Auch Thailands Nachbarland schickt Plastikmüll zurück an Absender

Die Behörden stoßen im Hafen Sihanoukville auf 83 mit Plas­tikmüll gefüllte Container. Wie auch andere Staaten Südostasiens will Kambodscha den Abfall zurückschicken. Foto: picture alliance/ANN
Die Behörden stoßen im Hafen Sihanoukville auf 83 mit Plas­tikmüll gefüllte Container. Wie auch andere Staaten Südostasiens will Kambodscha den Abfall zurückschicken. Foto: picture alliance/ANN

PHNOM PENH: Nach Indonesien, Malaysia und den Philippinen will nun auch Kambodscha Plastikmüll zurückschicken.
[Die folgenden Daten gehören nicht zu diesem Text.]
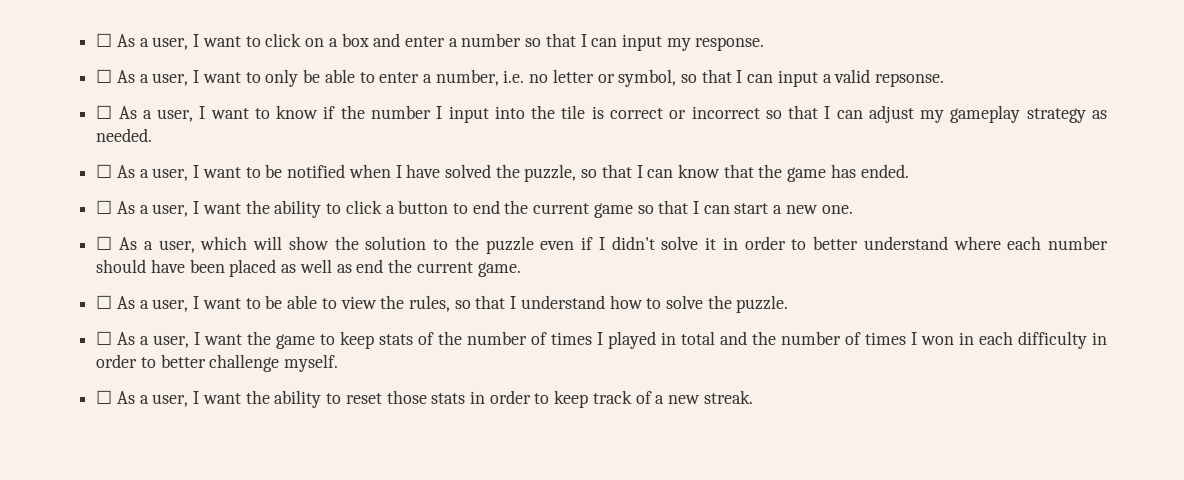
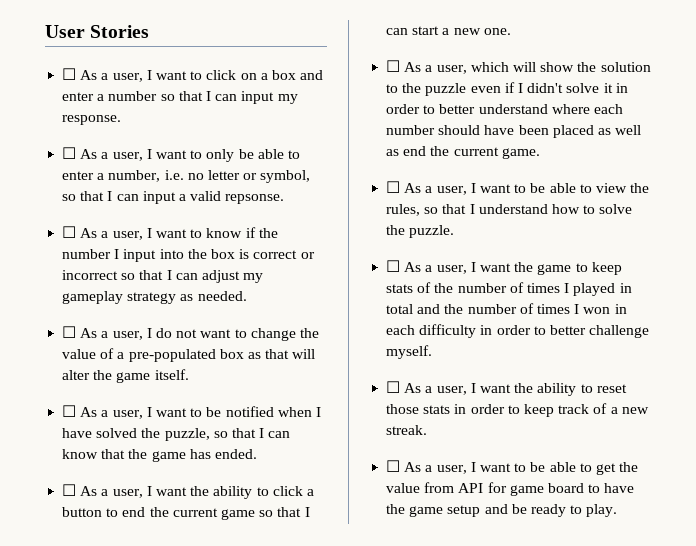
(96, 40) none -> [45,25,150,38] User Stories //
[561,105,586,119] tile -> [210,249,235,259] box
(153, 135) none -> [62,326,319,341] [62,348,316,362] [62,369,189,383] // ☐ As a user, I do not want to change the value of a pre-populated box as that will alter the game itself.
(753, 397) none -> [386,460,639,475] [386,482,635,496] [386,504,618,517] // ☐ As a user, I want to be able to get the value from API for game board to have the game setup and be ready to play.

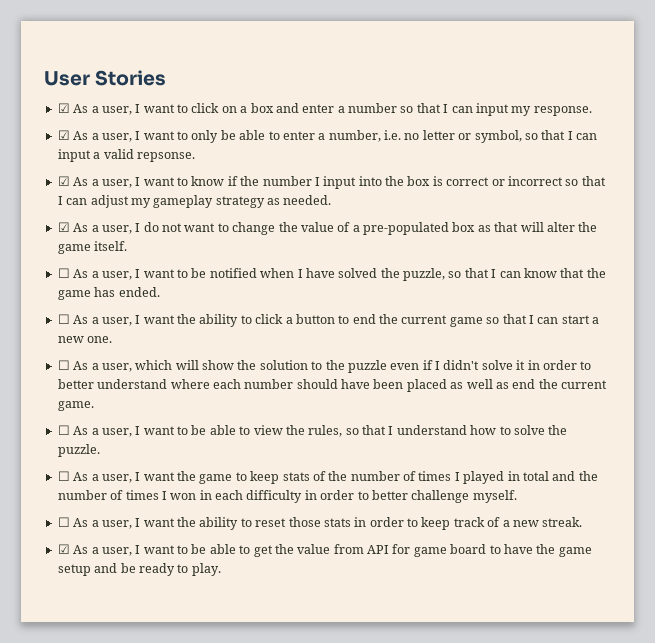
[62,68,77,80] ☐ -> [57,103,70,113] ☑
[62,147,77,159] ☐ -> [57,130,70,140] ☑
[62,226,77,238] ☐ -> [57,176,70,186] ☑
[62,326,77,338] ☐ -> [57,222,70,232] ☑
[386,460,401,472] ☐ -> [57,544,70,554] ☑

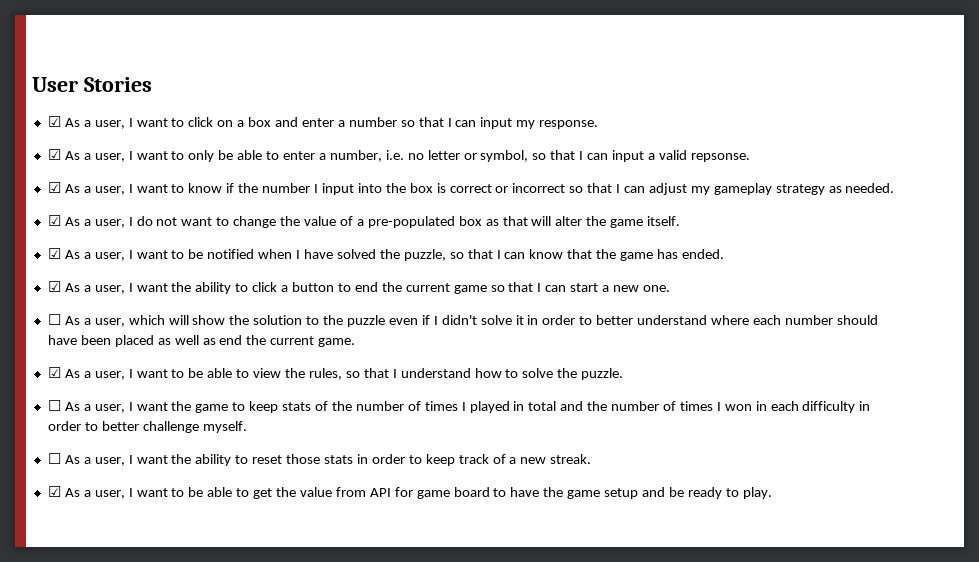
[57,268,70,278] ☐ -> [47,248,61,259] ☑
[57,314,70,324] ☐ -> [47,281,61,292] ☑
[57,425,70,435] ☐ -> [47,367,61,378] ☑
Aus welchem Land die 83 Container mit der unerwünschten Ladung stammten, werde noch untersucht, teilte ein Sprecher des Umweltminis­teriums mit. Der Importeur müsse zudem mit einer Strafe rechnen, sagte Neth Pheaktra weiter. Kambodscha hatte die Einfuhr von Plastikmüll seinen Worten zufolge bereits vor zwei Jahrzehnten verboten. „Kambodscha ist keine Müllhalde“, sagte der Sprecher.

Die Container hatten seit Monaten in dem Hafen von Sihanoukville an der Südwestküste Kambodschas gestanden. Ihr Inhalt war demnach als Recycling-Rohstoffe gekennzeichnet gewesen. Bei Kontrollen stießen Beamte dann auf die tatsächliche Ladung. Fotos in örtlichen Zeitungen zeigten die Ballen Plastikmülls.

Seit China Anfang 2018 die Importe von Kunststoffabfällen zum Recycling stark eingeschränkt hat, landet viel Plastikmüll in anderen asiatischen Ländern wie Indonesien oder Malaysia. Dort regt sich zunehmend Widerstand. So hatte Indonesien Anfang Juli angekündigt, 49 Container Plastikmüll an mehrere Industrieländer, darunter auch Deutschland, zurückzuschi­cken. Vergangene Woche hieß es zudem, nach Australien gingen mehr als 210 Tonnen Müll zurück, darunter Haushaltsabfall und gebrauchte Elektrogeräte.